- Exercise directions: Filter the listing down to the lines containing the word "depósito".
Start of Block
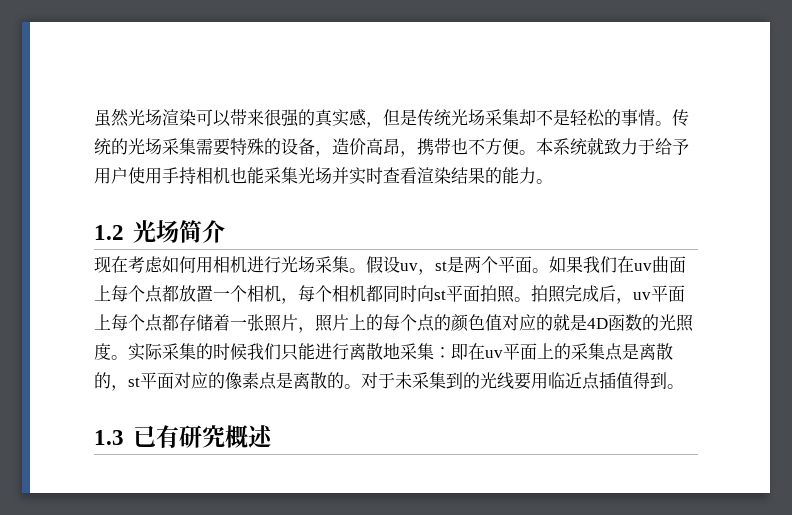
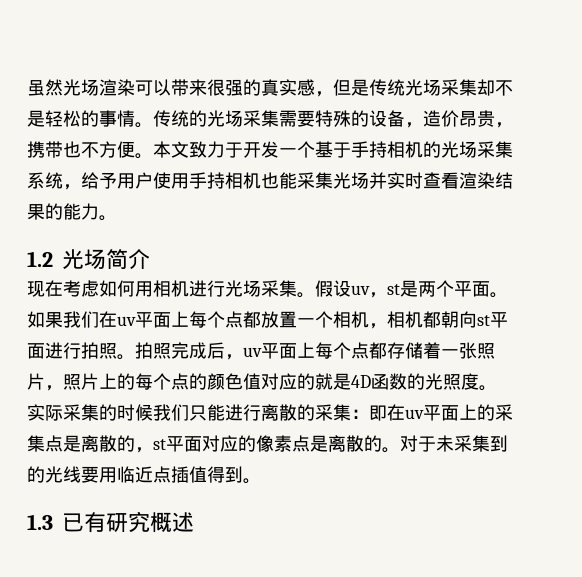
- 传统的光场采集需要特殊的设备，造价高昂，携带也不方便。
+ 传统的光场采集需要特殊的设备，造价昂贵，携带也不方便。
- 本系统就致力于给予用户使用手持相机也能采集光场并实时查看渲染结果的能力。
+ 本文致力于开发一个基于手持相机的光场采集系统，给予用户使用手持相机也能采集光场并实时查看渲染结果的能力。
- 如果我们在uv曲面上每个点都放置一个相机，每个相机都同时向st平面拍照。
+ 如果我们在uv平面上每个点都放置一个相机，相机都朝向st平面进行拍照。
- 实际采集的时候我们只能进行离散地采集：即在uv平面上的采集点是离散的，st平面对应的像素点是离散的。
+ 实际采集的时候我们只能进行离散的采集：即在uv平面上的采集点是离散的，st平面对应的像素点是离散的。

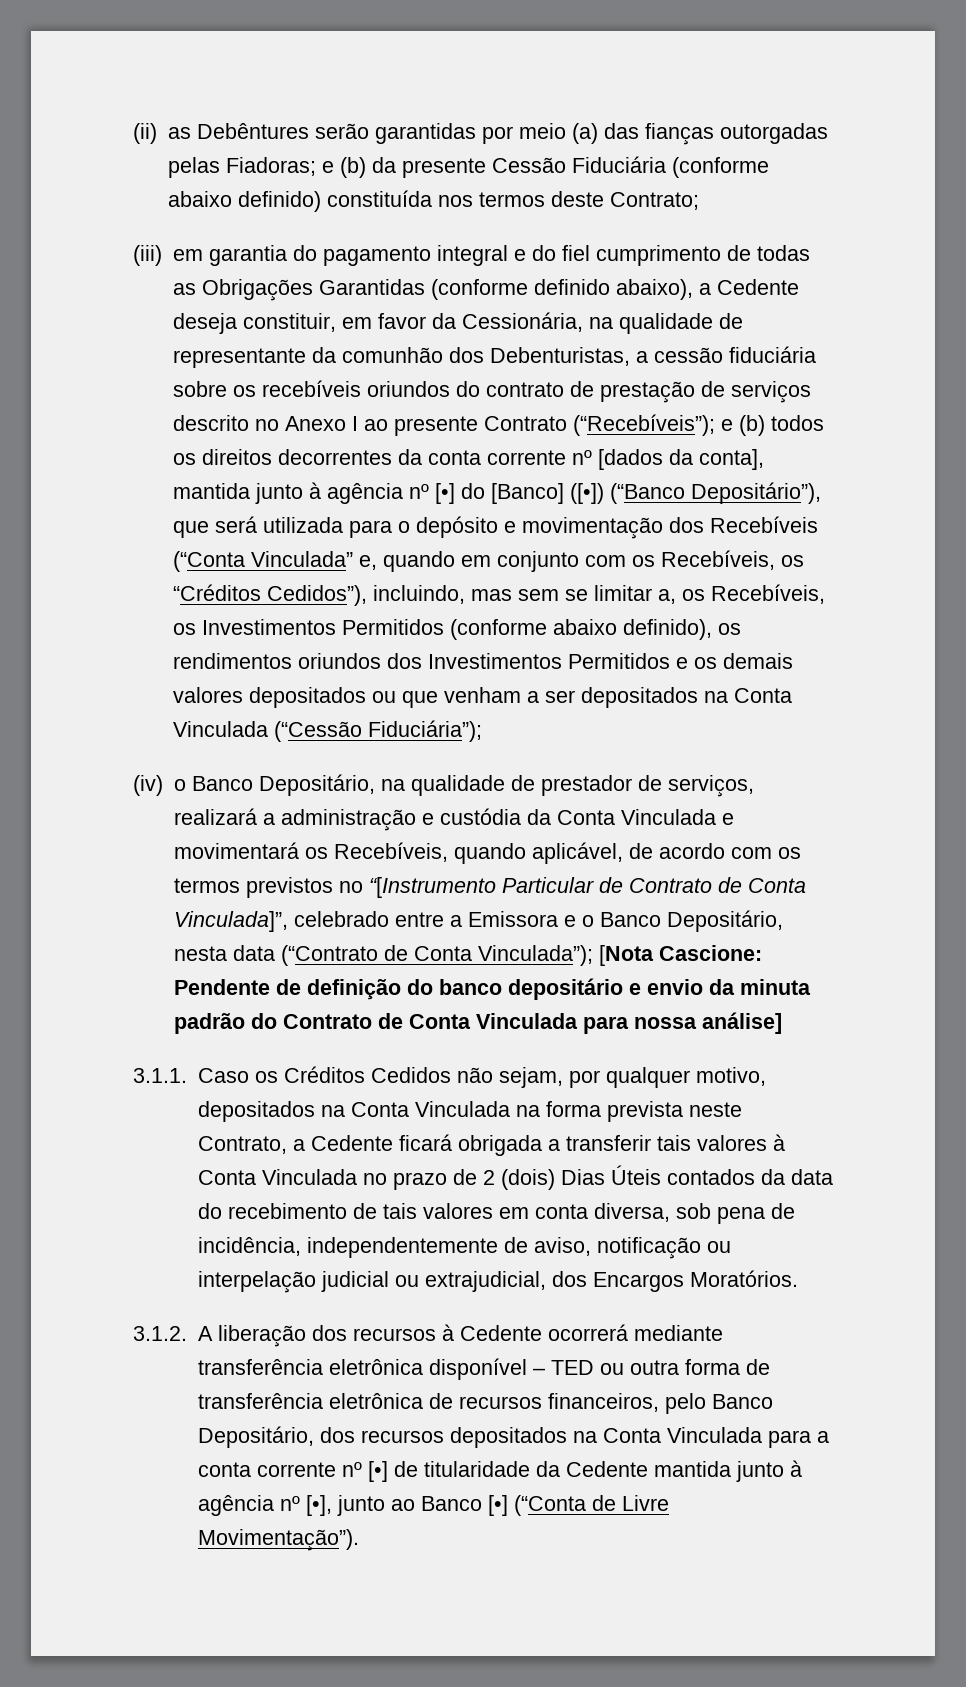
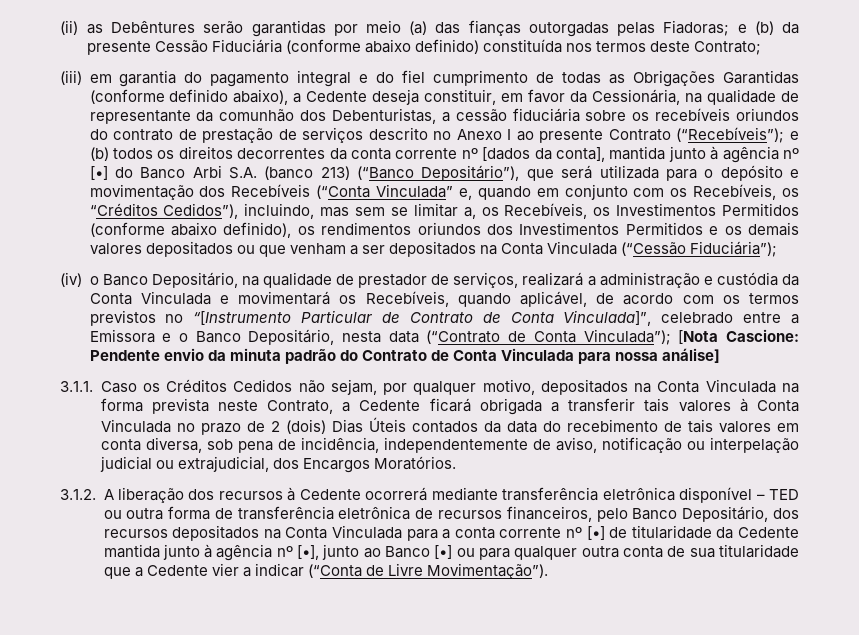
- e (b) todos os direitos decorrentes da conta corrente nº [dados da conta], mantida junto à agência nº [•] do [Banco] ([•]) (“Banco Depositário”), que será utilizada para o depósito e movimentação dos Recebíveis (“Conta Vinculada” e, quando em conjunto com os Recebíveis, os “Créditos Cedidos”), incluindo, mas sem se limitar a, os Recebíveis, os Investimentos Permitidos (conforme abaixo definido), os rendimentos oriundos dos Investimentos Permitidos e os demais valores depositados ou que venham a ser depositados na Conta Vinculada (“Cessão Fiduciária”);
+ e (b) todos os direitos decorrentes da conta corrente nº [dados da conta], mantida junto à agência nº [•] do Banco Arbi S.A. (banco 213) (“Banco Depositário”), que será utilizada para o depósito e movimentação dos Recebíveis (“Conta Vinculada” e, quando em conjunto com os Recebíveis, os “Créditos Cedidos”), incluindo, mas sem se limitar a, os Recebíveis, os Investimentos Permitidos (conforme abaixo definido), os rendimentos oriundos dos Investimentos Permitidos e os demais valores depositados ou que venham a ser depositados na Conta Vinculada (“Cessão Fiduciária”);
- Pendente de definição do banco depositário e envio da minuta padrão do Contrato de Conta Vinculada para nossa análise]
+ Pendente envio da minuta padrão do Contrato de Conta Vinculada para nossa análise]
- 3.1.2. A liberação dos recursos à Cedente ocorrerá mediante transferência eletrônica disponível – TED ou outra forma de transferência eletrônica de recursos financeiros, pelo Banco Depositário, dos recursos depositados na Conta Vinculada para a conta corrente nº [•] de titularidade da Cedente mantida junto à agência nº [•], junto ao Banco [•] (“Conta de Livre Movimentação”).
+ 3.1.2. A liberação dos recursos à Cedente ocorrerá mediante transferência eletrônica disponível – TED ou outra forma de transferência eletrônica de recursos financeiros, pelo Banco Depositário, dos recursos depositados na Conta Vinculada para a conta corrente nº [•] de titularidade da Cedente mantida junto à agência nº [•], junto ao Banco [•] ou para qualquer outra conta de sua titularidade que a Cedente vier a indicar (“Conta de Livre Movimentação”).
End of Block
Start of Block
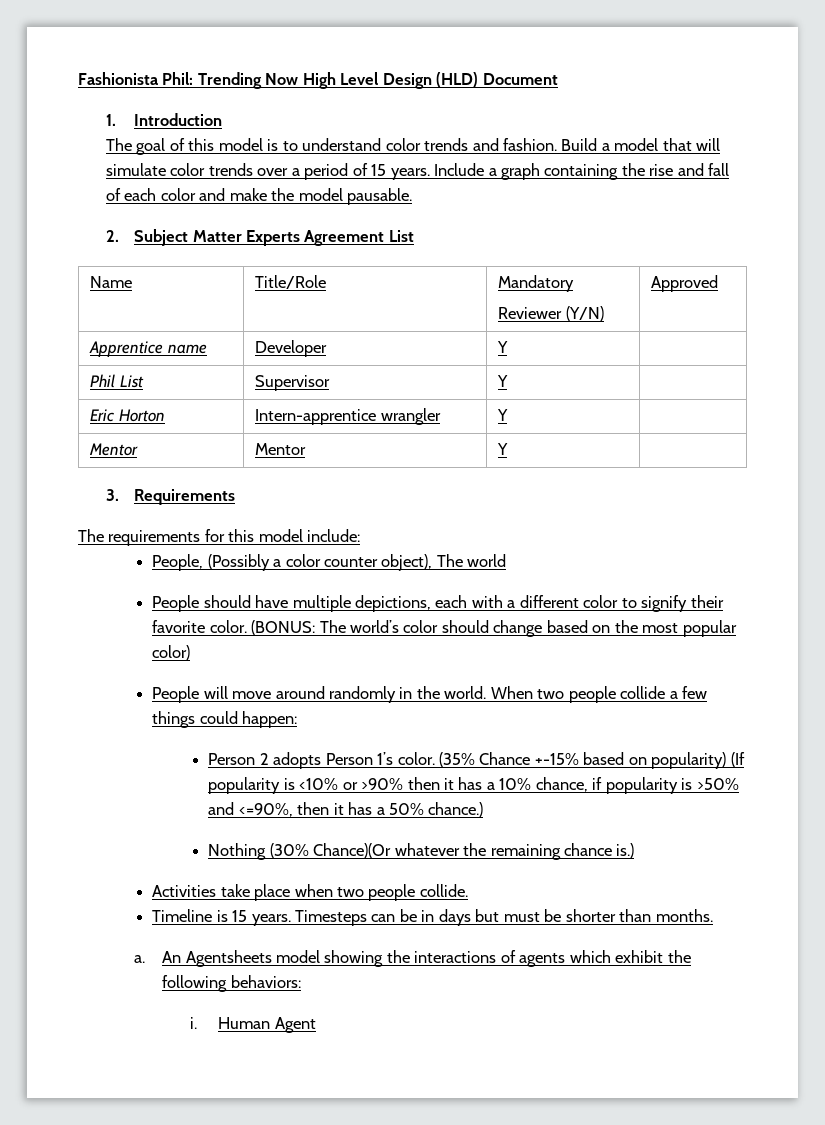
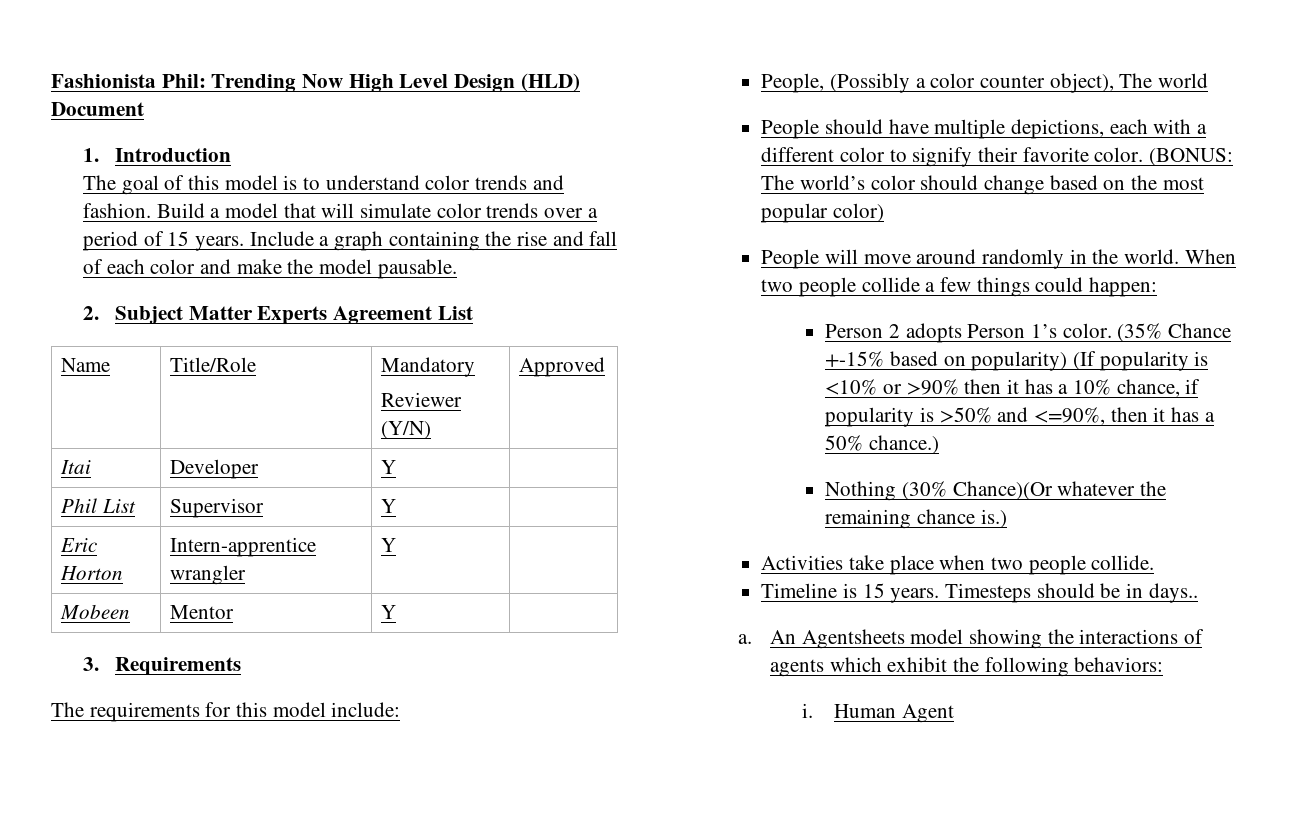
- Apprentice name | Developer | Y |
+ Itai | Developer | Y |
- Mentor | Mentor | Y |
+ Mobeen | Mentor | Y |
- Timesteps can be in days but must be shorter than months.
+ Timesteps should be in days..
End of Block
- Answer:
- e (b) todos os direitos decorrentes da conta corrente nº [dados da conta], mantida junto à agência nº [•] do [Banco] ([•]) (“Banco Depositário”), que será utilizada para o depósito e movimentação dos Recebíveis (“Conta Vinculada” e, quando em conjunto com os Recebíveis, os “Créditos Cedidos”), incluindo, mas sem se limitar a, os Recebíveis, os Investimentos Permitidos (conforme abaixo definido), os rendimentos oriundos dos Investimentos Permitidos e os demais valores depositados ou que venham a ser depositados na Conta Vinculada (“Cessão Fiduciária”);
+ e (b) todos os direitos decorrentes da conta corrente nº [dados da conta], mantida junto à agência nº [•] do Banco Arbi S.A. (banco 213) (“Banco Depositário”), que será utilizada para o depósito e movimentação dos Recebíveis (“Conta Vinculada” e, quando em conjunto com os Recebíveis, os “Créditos Cedidos”), incluindo, mas sem se limitar a, os Recebíveis, os Investimentos Permitidos (conforme abaixo definido), os rendimentos oriundos dos Investimentos Permitidos e os demais valores depositados ou que venham a ser depositados na Conta Vinculada (“Cessão Fiduciária”);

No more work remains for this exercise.